Senior Specialist, Security Software Research Engineer

L3HHCM20•Washington, DC

7d•Remote

About The Position

L3Harris has an immediate opening for a Senior Specialist, Security Software Research Engineer with our security group, Trenchant. Trenchant is responsible for devising and implementing a sophisticated commercial cyber toolkit. Our teams are comprised of elite security researchers and former intelligence professionals with a fixation on realizing mission outcomes. We are pursuing top-tier senior security researching talent with experience across a host of technologies and paradigms. Our researchers, engineers and specialists work on tight-knit interdisciplinary teams. These teams generate thoughtful capability designs and incremental feature releases that reliably deliver cyber solutions into operational environments. Our business unit offers an exceptional value-proposition for individuals looking to make an impact. Trenchant is an elite global team of engineers and security researchers charged with building world-class computer security products. Trenchant’s expertise is the by-product of the L3Harris acquisition of two highly-regarded information security businesses – Azimuth Security and Linchpin Labs. United under Trenchant, we are a key component of L3Harris’ Intelligence and Cyber International Division. We are a trusted, discrete partner furnishing security products, consultancy, training and integration services to allied security, defense, and law enforcement agencies.

Requirements

Bachelor’s Degree and minimum 6 years of prior relevant experience. Graduate Degree and a minimum of 4 years of prior related experience.
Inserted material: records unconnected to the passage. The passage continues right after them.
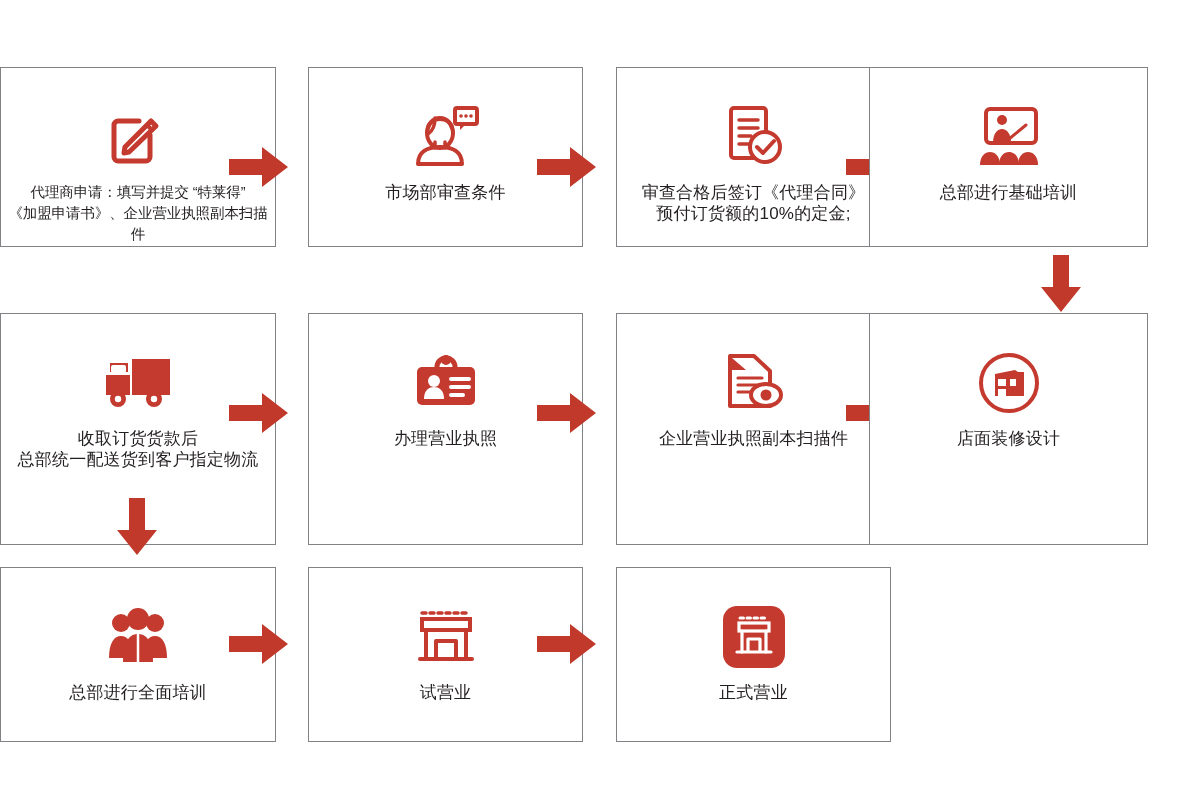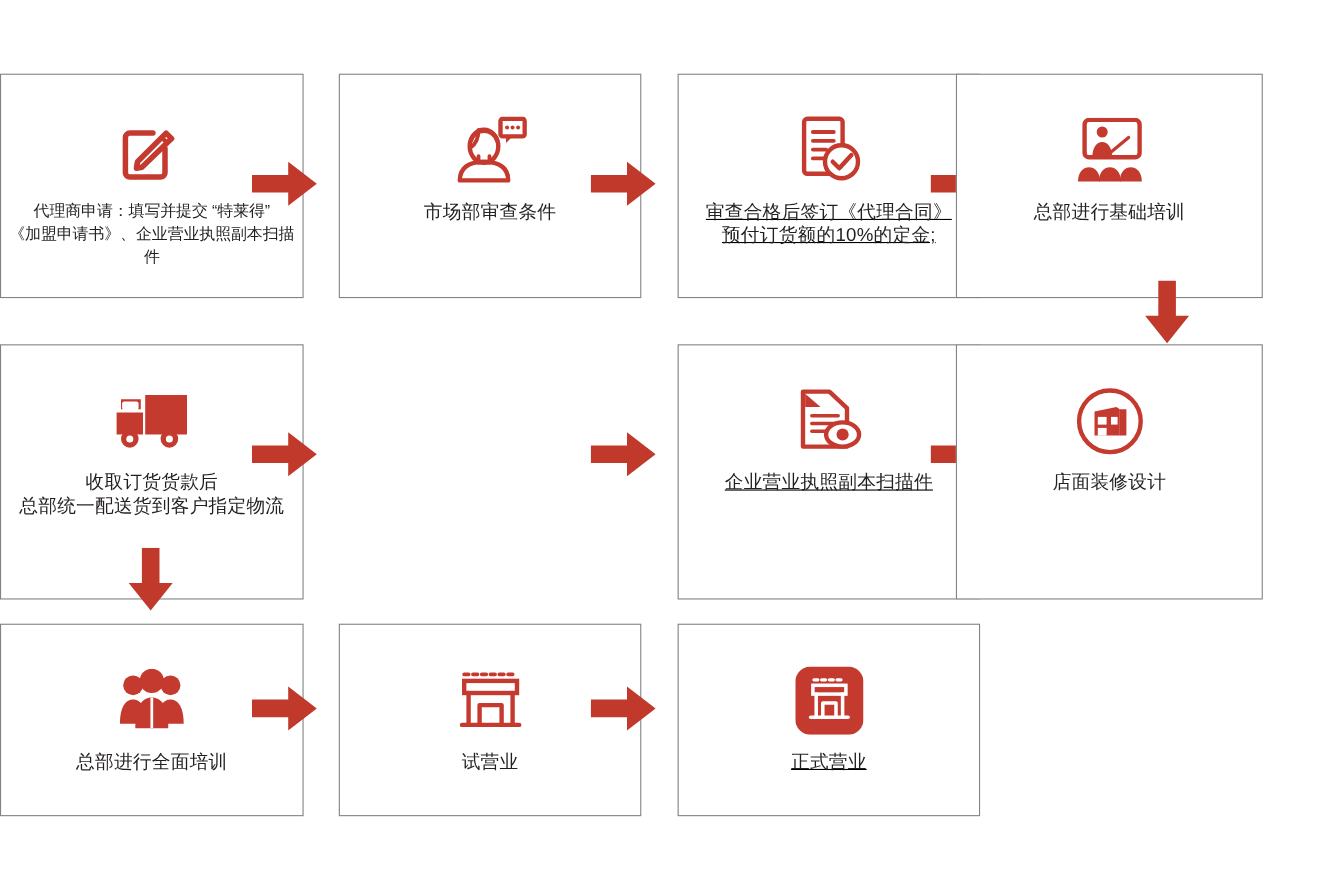--- a/index.html
+++ b/index.html
@@ -49,7 +49,7 @@
   .box-label.wide { font-size: 14.5px; letter-spacing: -0.1px; }
 
   
-  .r1 { top: 67px;  height: 204px; }
+  .r1 { top: 67px;  height: 180px; }
   .r2 { top: 313px; height: 232px; }
   .r3 { top: 567px; height: 175px; }
 

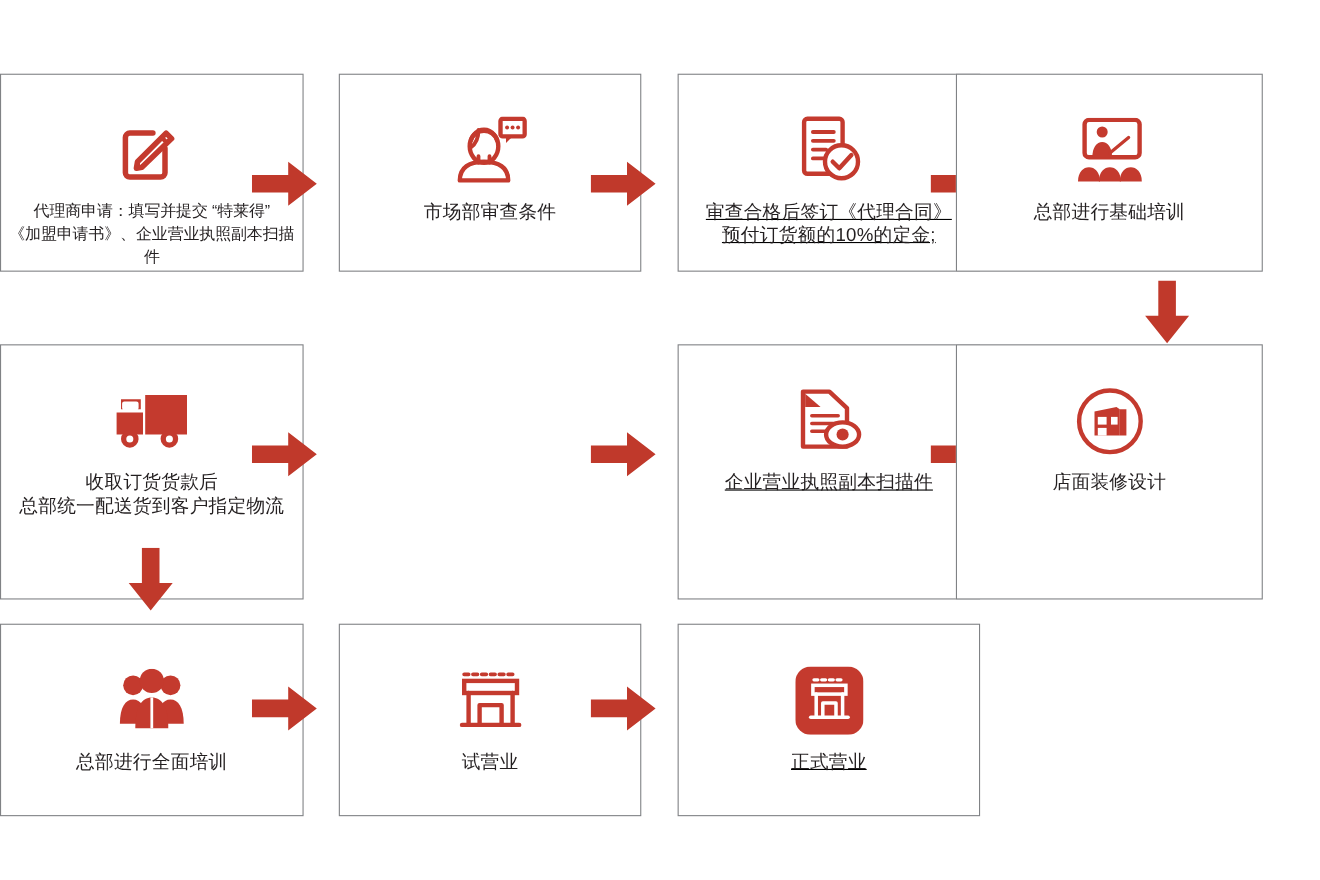--- a/index.html
+++ b/index.html
@@ -55,7 +55,7 @@
 
   .c1 { left: 0px;   width: 276px; }
   .c2 { left: 308px; width: 275px; }
-  .c3 { left: 616px; width: 275px; text-decoration: underline; }
+  .c3 { left: 616px; width: 275px; }
   .c4 { left: 869px; width: 279px; }
 
   

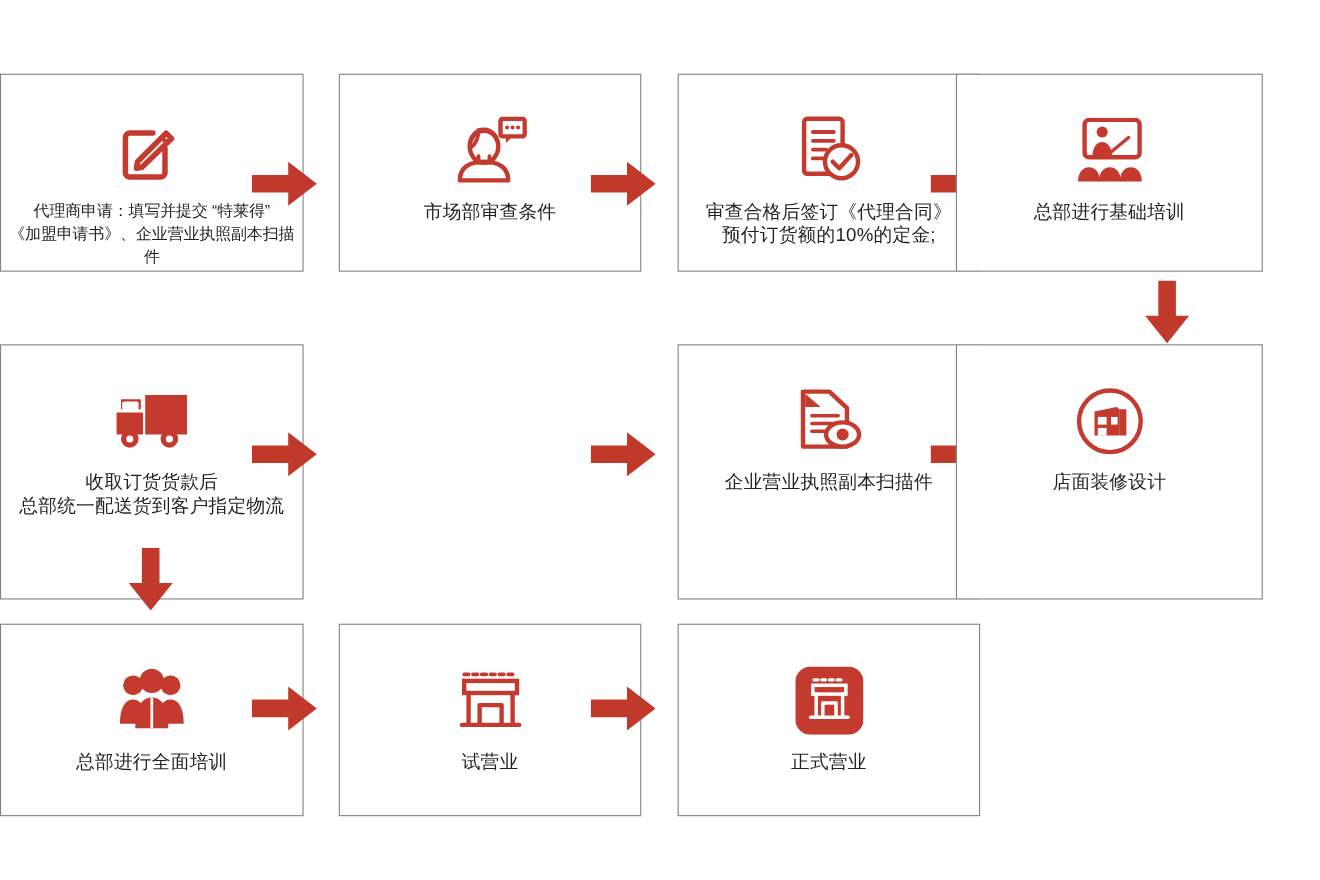--- a/index.html
+++ b/index.html
@@ -187,6 +187,19 @@
     </svg>
   </div>
 
+  <div class="flow-box r2 c2">
+    <div class="box-icon">
+      <svg width="66" height="56" viewBox="0 0 66 56" fill="none">
+        <path d="M24 12 A8 8 0 1 1 42 12" stroke="#C43A2E" stroke-width="5" fill="none"></path>
+        <circle cx="33" cy="5" r="5" fill="#C43A2E"></circle>
+        <rect x="4" y="12" width="58" height="38" rx="5" fill="#C43A2E"></rect>
+        <circle cx="21" cy="26" r="6" fill="#ffffff"></circle>
+        <path d="M11 44 C11 35 16 32 21 32 C26 32 31 35 31 44 Z" fill="#ffffff"></path>
+        <path d="M38 24 L56 24 M38 32 L56 32 M38 40 L50 40" stroke="#ffffff" stroke-width="4" stroke-linecap="round"></path>
+      </svg>
+    </div>
+    <div class="box-label">办理营业执照</div>
+  </div>
 
   <div class="arrow-right" style="left:536px; top:389px;">
     <svg width="60" height="44" viewBox="0 0 60 44">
In lieu of a degree, minimum of 10 years of prior related experience.

Nice To Haves

5+ years of Vulnerability Research, reverse engineering, and bug-hunting.
Experience with static and dynamic binary analysis.
Experience with iOS, Android, Windows, Linux, or embedded systems. kernel, user land, and internals or browser internals.
Experience with common tools in security research (e.g. IdaPro, Ghidra, Radare, Binary Ninja, AFL, SysInternals, GDB, WinDBG, etc).
Experience with common programming languages (e.g. C/C++, Python, Swift, etc).
Experience with common architectures (e.g. x86/64, ARM, AARCH64, MIPS, PowerPC, TILEGX, etc).
Experience with modern security system features, exploit mitigations, and evasion techniques (e.g. defeating ASLR, DEP, Control Flow Guard, ROP, Security Product/AV Evasion, etc).
Experience with a wide-range of modern exploitation concepts and techniques.
Service in the US Intelligence Community or US Military working in cyber operations.
Experience with Computer Network Operations / Computer Network Exploitation.
Experience with symbolic execution and emulation software (e.g. QEMU, Corellium, VHDL, etc).
Cryptographic experience (e.g. side-channel attacks, implementing AES, etc).
Experience teaching and mentoring junior vulnerability researchers.
Bespoke fuzzer development experience.

Responsibilities

Finding vulnerabilities in ubiquitous Internet-deployed software and/or popular devices’ software or firmware.
Constructing exploits for vulnerabilities discovered by the company.
Research & development on security technologies in such fields as exploitation, bug-finding, reverse engineering and static analysis.
Working with and for officers, employees or contractors of the company.
Training, management and provision of guidance to junior staff.
Regular interaction with managers, clients, vendors, and customers to field queries and questions.
Ability to obtain a DoD security clearance.
Take an active role in cross-team projects when needed.